The thing about anxiety is that it doesn’t discriminate. And because it is so diverse, it’s difficult to give it a definition. It can be entirely unique from person to person.
It also doesn’t help that there are a seemingly endless list of things that can bring about anxiety or anxious feelings in general.
This makes it a mental health issue that’s rife, and those who suffer from it deserve attention and understanding—including moms and moms-to-be.
You see, for many, the term “postpartum depression” sounds familiar. But feeling anxious instead of sad or depressed during pregnancy and after having a baby is actually quite common, yet hardly talked about.
Sometimes maternal anxiety is merely considered to be a normal occurrence for pregnant women or new moms. It often includes a mental preoccupation with having a child.
But actually, it can be more serious than that—it could become a medical condition.
“Mental anxiety is anxiety that affects women during pregnancy, birth, and the first postnatal year,” says Dr. Catherine Green, psychologist. “It stops you from doing things, and sucks the joy out of things. That’s when it can become really distressing.”
Green goes on to say:
“There are lots of different forms of anxiety. The typical themes in maternal anxiety tend to be worrying that something bad is going to happen, either to you or your baby, during pregnancy, or postnatally, or perhaps during the birth, or that there’ll be some aspects of parenting that you won’t manage to cope with or tolerate.”
A recent qualitative study was conducted by researchers Prikhidko and colleagues in which they spoke to 17 mothers for 30 to 60 minutes each.
They did this as a means to gather common concerns, and to look at underlying thought processes.
Once the interviews were complete, they were pooled and decoded, then organized into four overarching factors related to maternal anxiety.
As per the above-mentioned study, the four factors related to maternal anxiety include:
Maternal insecurities and social comparison
Some mothers revealed that they were dealing with self-doubt and that they were questioning their desire and motivation to be a good mother.
These mothers also felt as though there were social pressures to conform to ideals of motherhood, and had a fear of failure.
They often asked themselves questions such as: “Am I a good mother? and “Am I meeting my child’s needs?”
Also within this category, these mothers admitted that they often felt confused with all of the different advice available online. They also felt as though social media often made them feel inferior as a mother.
The balance between dependency and autonomy
This balance was not a fear based on themselves but rather, their child as they grow up.
For example, they feared the day their child would learn to drive, when they left for college, and other situations where they had more autonomy.
These mothers also experienced anxiety in situations in which they had no control. Things such as how others perceive their child, how their child gets treated, their child’s character and morals, their dating failures, and peer pressure.
They were worried that their child may make bad choices in life that may be permanent.
This factor looked at privilege versus social oppression. For example, racism was a huge source of anxiety for some of the mothers who, they themselves, had experienced discrimination.

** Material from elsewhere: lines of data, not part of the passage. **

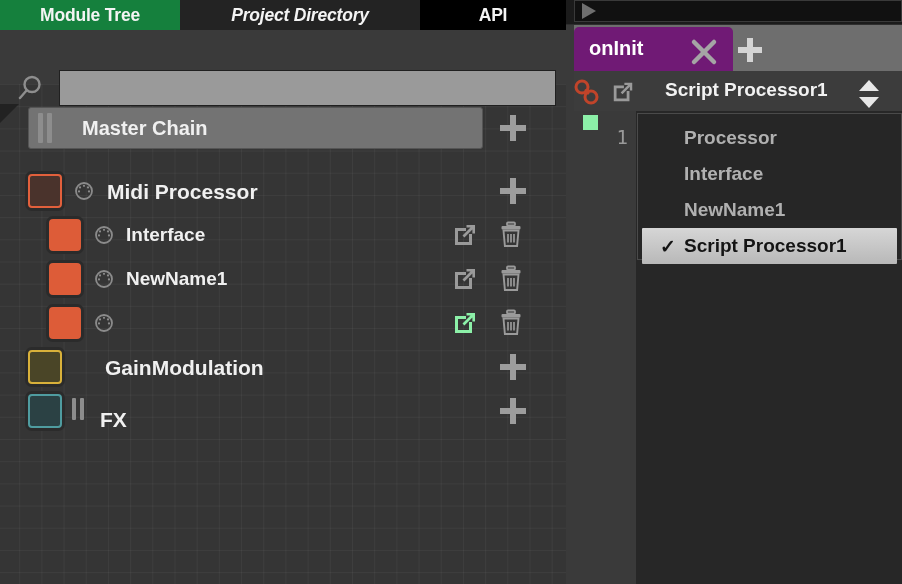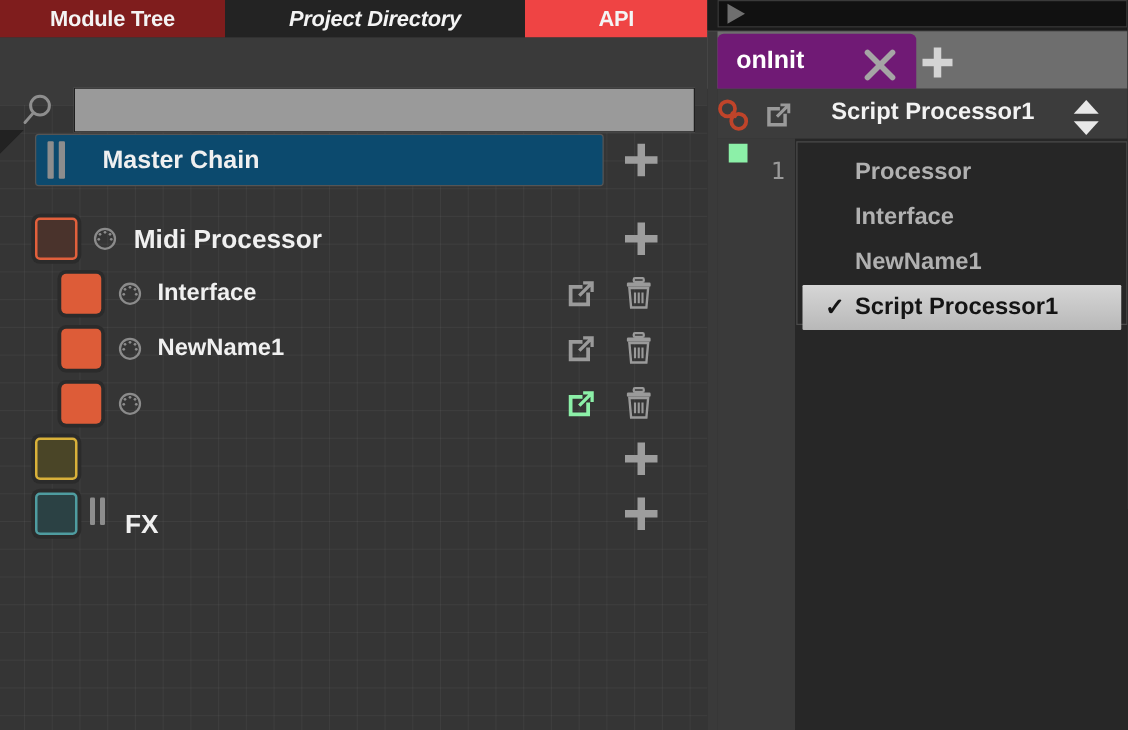--- a/index.html
+++ b/index.html
@@ -38,7 +38,7 @@
     color: #f4f4f4; font-size: 17.5px; font-weight: bold;
     letter-spacing: -0.2px; white-space: nowrap;
   }
-  .tab.t0 { left: 0;   width: 180px; background: #7f1d1d; }
+  .tab.t0 { left: 0;   width: 180px; background: #15803d; }
   .tab.t1 { left: 180px; width: 240px; background: #232323; font-style: italic; }
   .tab.t2 { left: 420px; width: 146px; background: #ef4444; }
 

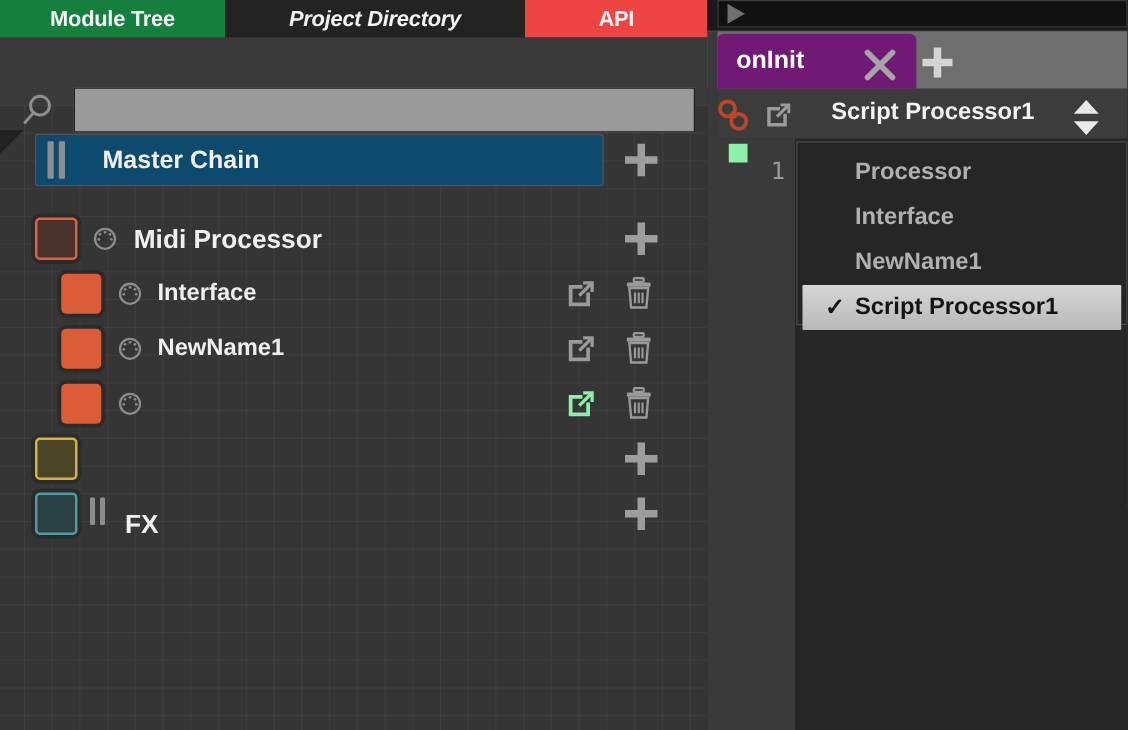--- a/index.html
+++ b/index.html
@@ -40,7 +40,7 @@
   }
   .tab.t0 { left: 0;   width: 180px; background: #15803d; }
   .tab.t1 { left: 180px; width: 240px; background: #232323; font-style: italic; }
-  .tab.t2 { left: 420px; width: 146px; background: #ef4444; }
+  .tab.t2 { left: 420px; width: 146px; background: #000000; }
 
   
   #searchrow {

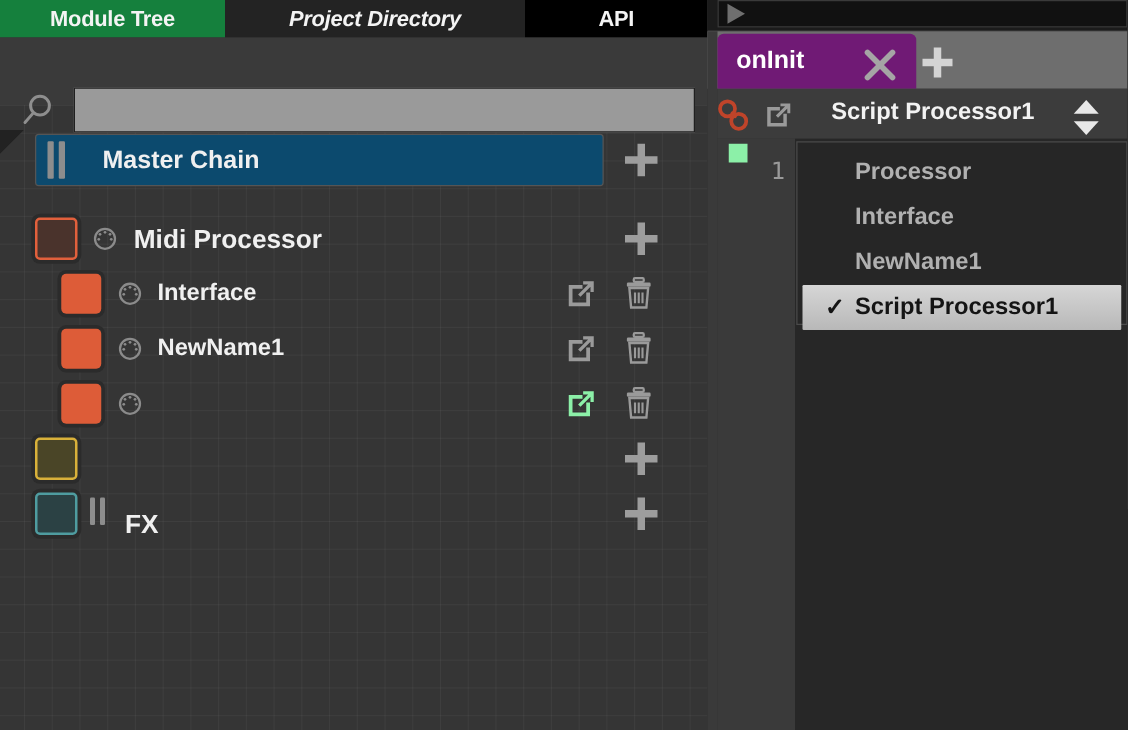--- a/index.html
+++ b/index.html
@@ -65,7 +65,7 @@
 
   .master-bar {
     position: absolute; left: 28px; top: 107px; width: 455px; height: 42px;
-    background: #0c4a6e; border: 1px solid #555; border-radius: 3px;
+    background: #737373; border: 1px solid #555; border-radius: 3px;
     display: flex; align-items: center;
   }
   .master-bar .label {

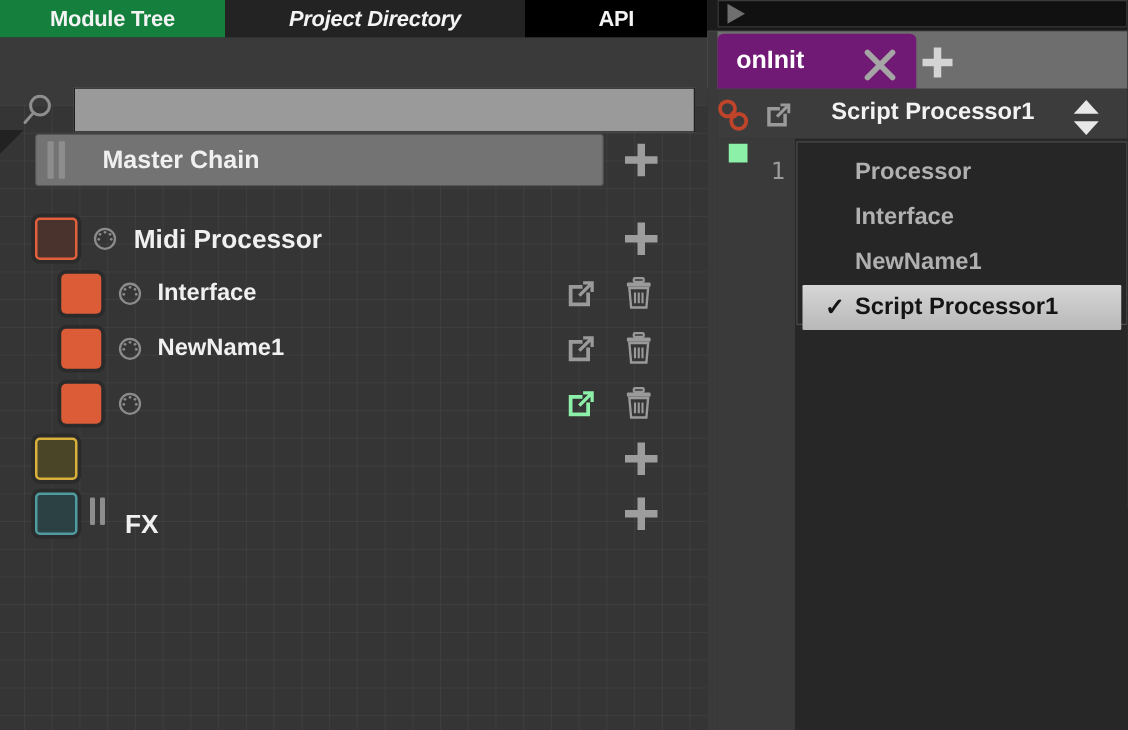--- a/index.html
+++ b/index.html
@@ -334,6 +334,7 @@
     </span>
 
     <span class="swatch gain" style="left:28px; top:350px;"></span>
+    <span class="node-label lvl1" style="left:105px; top:356px;">GainModulation</span>
     <span class="icon-btn" style="left:497px; top:351px;">
       <svg width="32" height="32" viewBox="0 0 32 32">
         <path d="M13 3 h6 v10 h10 v6 h-10 v10 h-6 v-10 h-10 v-6 h10 z" fill="#9d9d9d"></path>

This included things such as basic safety, and physical and mental health. They showed concern that their child may be ostracized or lonely because of how they were seen.
Then the theme of socioeconomic pressures was raised, and those who found themselves short on money often felt anxious for their child. They feared their child may not have equal opportunities and a good social standing.
Coping with anxiety
This theme was more so concerned about how these mothers dealt with anxiety pertaining to themselves.
They expressed that they may be able to reduce or cope with their anxiety by trying to remember that some things were out of their control.
Some also believed that their child may be negatively affected by their anxiety, so they wanted to try and reduce it.
Others revealed that they relied on their religion in times of anxiety and stress.
Then there was also the factor of generational trauma, which many moms did not want to pass onto their child.
Moving onto a different study, let’s take a look at how a mother’s anxiety could affect their child’s mental health.
In this 2008 study, 933 mother-child pairs were examined. The results showed that children of mothers who have an anxiety disorder were more likely to have one themselves.
The statistics showed that 24.7% of the mothers had an anxiety disorder and 33% of the children did too. The most prevalent type of anxiety passed down from mother to child was generalized anxiety or social phobia.
And then, a separate study conducted in 2018 showed that mothers-to-be who suffered from anxiety ran the risk of passing it onto their fetuses which could change the neural connectivity in the womb. In other words. It could literally change the brain networks in the fetus.
Additionally, this study found that stress, anxiety, or depression in pregnant mothers was associated with social, emotional, and behavioral problems in their children.
A possible solution? More mental health awareness!
As Dr. Catherine Limperopoulos, phD, says:
“Mental health problems remain taboo, especially in the peripartum period where the expectation is that this is a wonderful time in a woman’s life. Many pregnant mothers aren’t getting the support they need.
She continued to say:
“Changes at the systems level will be necessary to chip away at this critical public health problem and make sure that both mothers and babies thrive in the short and long term.”
So moms and mothers-to-be, we hope you are supported throughout your journey to motherhood. Anxiety is not bad nor taboo, and seeking help will be beneficial for both you and your child. You’re both worth it.